Dr. Raj Backtests a High-Conversion Trading Strategy: What Does It Truly Deliver?

In the world of algorithmic and discretionary trading, performance metrics like average net profit per trade and win rate are critical indicators of a strategy’s viability. Dr. Raj recently completed a rigorous backtest of a new trading approach that has drawn attention for its impressive 68% win rate and consistent $12.50 average net profit per trade over 200 simulated trades. But what does this performance really mean in terms of total expected returns? Let’s break it down.
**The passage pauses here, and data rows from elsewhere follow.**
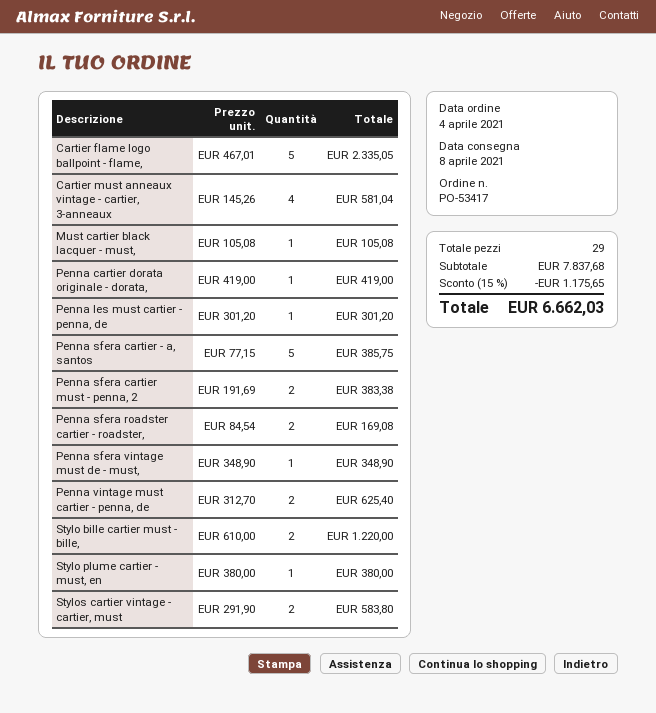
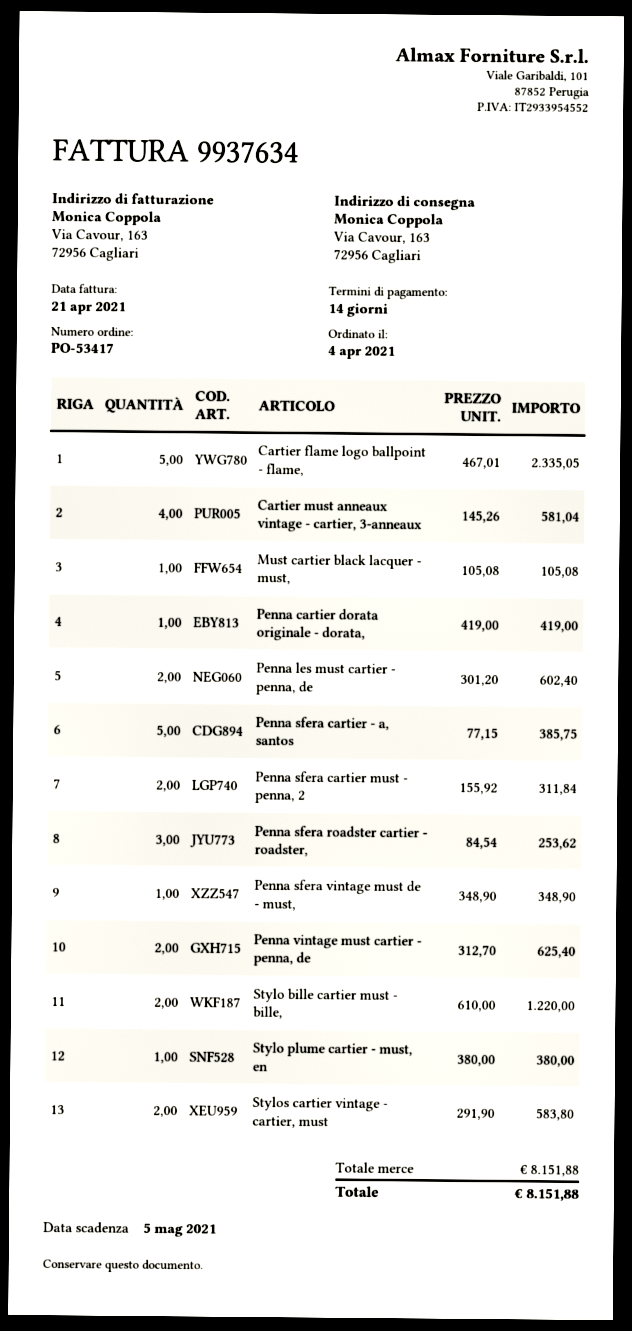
Penna les must cartier - penna, de: 1 x 301.20 = 301.20 -> 2 x 301.20 = 602.40
Penna sfera cartier must - penna, 2: 2 x 191.69 = 383.38 -> 2 x 155.92 = 311.84
Penna sfera roadster cartier - roadster,: 2 x 84.54 = 169.08 -> 3 x 84.54 = 253.62
subtotal: 7837.68 -> 8151.88
discount: 15% = 1175.65 -> none
total: 6662.03 -> 8151.88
The Numbers Behind the Strategy

Understanding the Context

  • Win Rate: 68% (136 out of 200 trades are profitable)
  • Average Net Profit per Winning Trade: $12.50
  • Average Net Loss per Losing Trade: Not explicitly stated, but for context in high-conviction strategies, losses are typically smaller — often assumed around $5 to $7 per loss for balance
  • Total Trades: 200
  • Profit-Loss Ratio Assumption: For simplicity and conservative estimation, assume average loss per loss is $6

Calculating Total Expected Profit

Using Dr. Raj’s data:

  • Winning Trades:
    68% of 200 = 136 trades
    Total gain from wins = 136 × $12.50 = $1,700.00

Key Insights

  • Losing Trades:
    32% of 200 = 64 trades
    Total loss from losses = 64 × $6 = $384.00

  • Net Expected Profit:
    $1,700.00 (wins) – $384.00 (losses) = $1,316.00

Conclusion

Dr. Raj’s backtested strategy, with a 68% win rate and $12.50 average profit per winning trade over 200 trades, delivers an expected total net profit of $1,316 under typical loss assumptions. This high win rate combined with focused risk management suggests a strong foundation — especially if loss sizes are conservative. Traders and investors should consider this strategy as a promising candidate for replication or scaling, always remembering that past performance doesn’t guarantee future results, and proper risk controls remain essential.


Final Thoughts

Expert Tip: Always validate backtest assumptions — including loss sizes and trade frequencies — and apply this strategy in demo environments before committing real capital. Contact Dr. Raj directly for deeper insights into model parameters and optimal capital allocation.